Après la Grèce, c'est la Nouvelle-Calédonie qui adopte une nouvelle taxe touristique visant les croisiéristes faisant escale dans l’archipel. Appliquée à chaque passager, elle vise à améliorer les infrastructures d'accueil, financer des actions de promotion touristique à l'international et soutenir la reprise d'un secteur touché par la fermeture d'escales emblématiques, comme l'île des Pins. Son montant n'est pas encore précisé. Les autorités estiment qu’elle devrait rapporter environ 6,6 millions d'euros par an. Son produit sera réparti entre le port autonome (20%) et l'organisme Nouvelle-Calédonie Tourisme (20%), qui assure la promotion touristique de l'archipel. Les 60% restants seront alloués à un fonds dédié au développement et à la promotion du tourisme de croisière.

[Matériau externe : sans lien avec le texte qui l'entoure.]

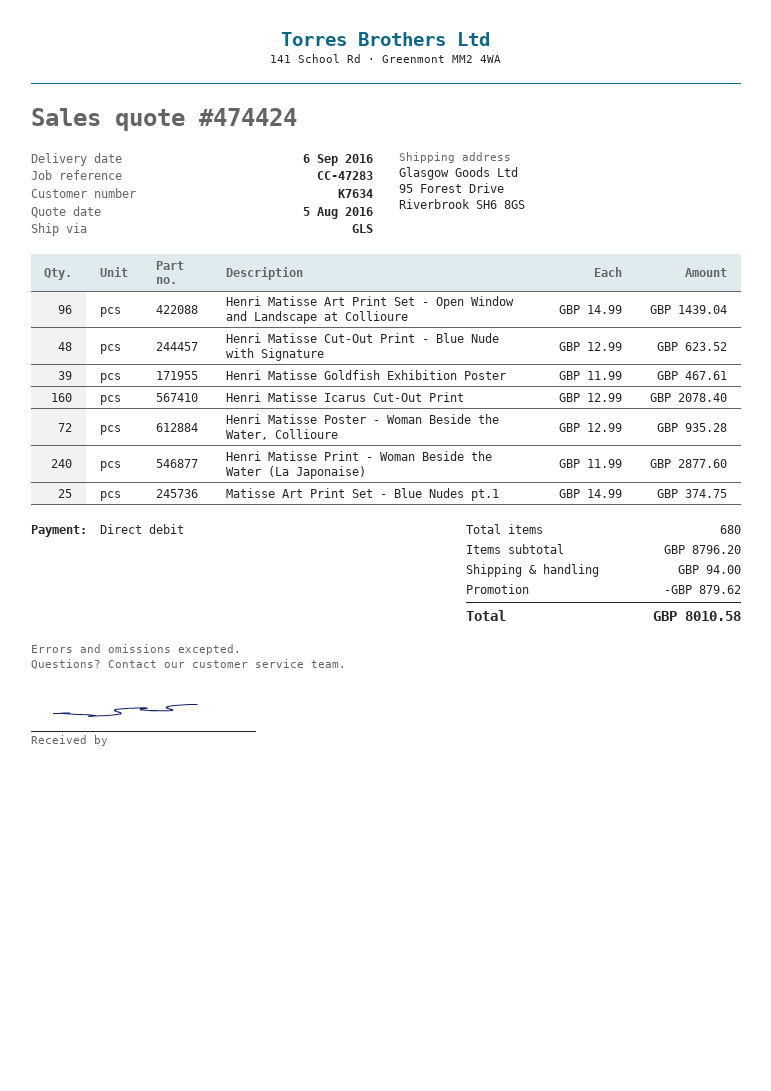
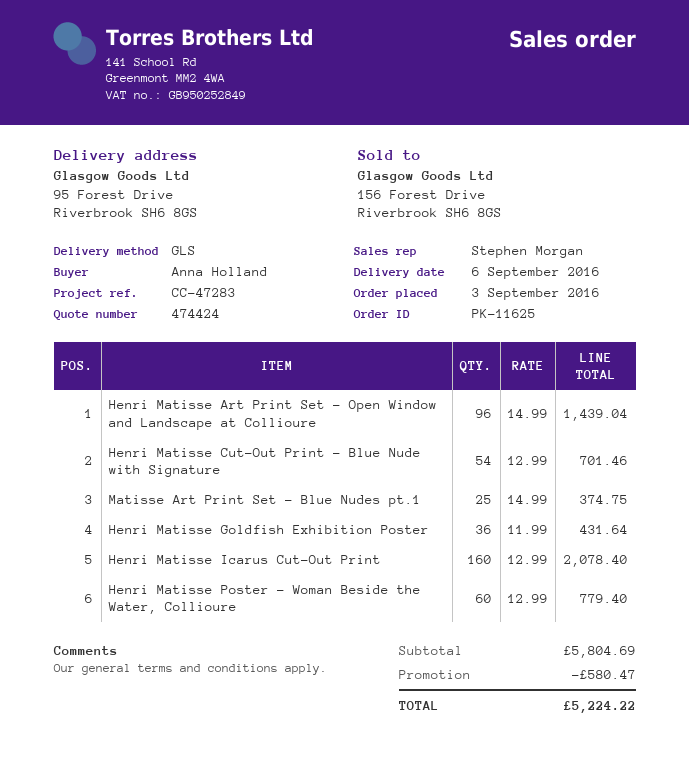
Henri Matisse Cut-Out Print - Blue Nude with Signature: 48 x 12.99 = 623.52 -> 54 x 12.99 = 701.46
Henri Matisse Goldfish Exhibition Poster: 39 x 11.99 = 467.61 -> 36 x 11.99 = 431.64
Henri Matisse Poster - Woman Beside the Water, Collioure: 72 x 12.99 = 935.28 -> 60 x 12.99 = 779.40
Henri Matisse Print - Woman Beside the Water (La Japonaise): 240 x 11.99 = 2877.60 -> none
subtotal: 8796.20 -> 5804.69
discount: 879.62 -> 580.47
shipping: 94.00 -> none
total: 8010.58 -> 5224.22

Une taxe qui fait l'unanimité... mais pas sa répartition
Si le principe d’une taxe était validé par tous les élus du Conseil, cette répartition a suscité des divisions. Philippe Gomès, du parti Calédonie ensemble, estime que les recettes devraient être affectées à la Nouvelle-Calédonie. "Alors que le pays n'arrive plus à financer ses allocations logement, ses retraites ou son système de santé, on choisit d'affecter cette recette à des dépenses nouvelles plutôt qu'au sauvetage de l'existant." L'Eveil océanien, qui défend les intérêts de la communauté wallisienne et futunienne, dénonce également cette répartition. Elle serait ainsi faite au détriment d'une collectivité qui "s'endette pour tout le monde", sans en percevoir les fruits. Omayra Naisseline, la rapporteure du texte, défend une distribution "juste, responsable et équilibrée". Et rappelle que la taxe ne doit pas être détournée de son objet premier : développer le tourisme de croisière.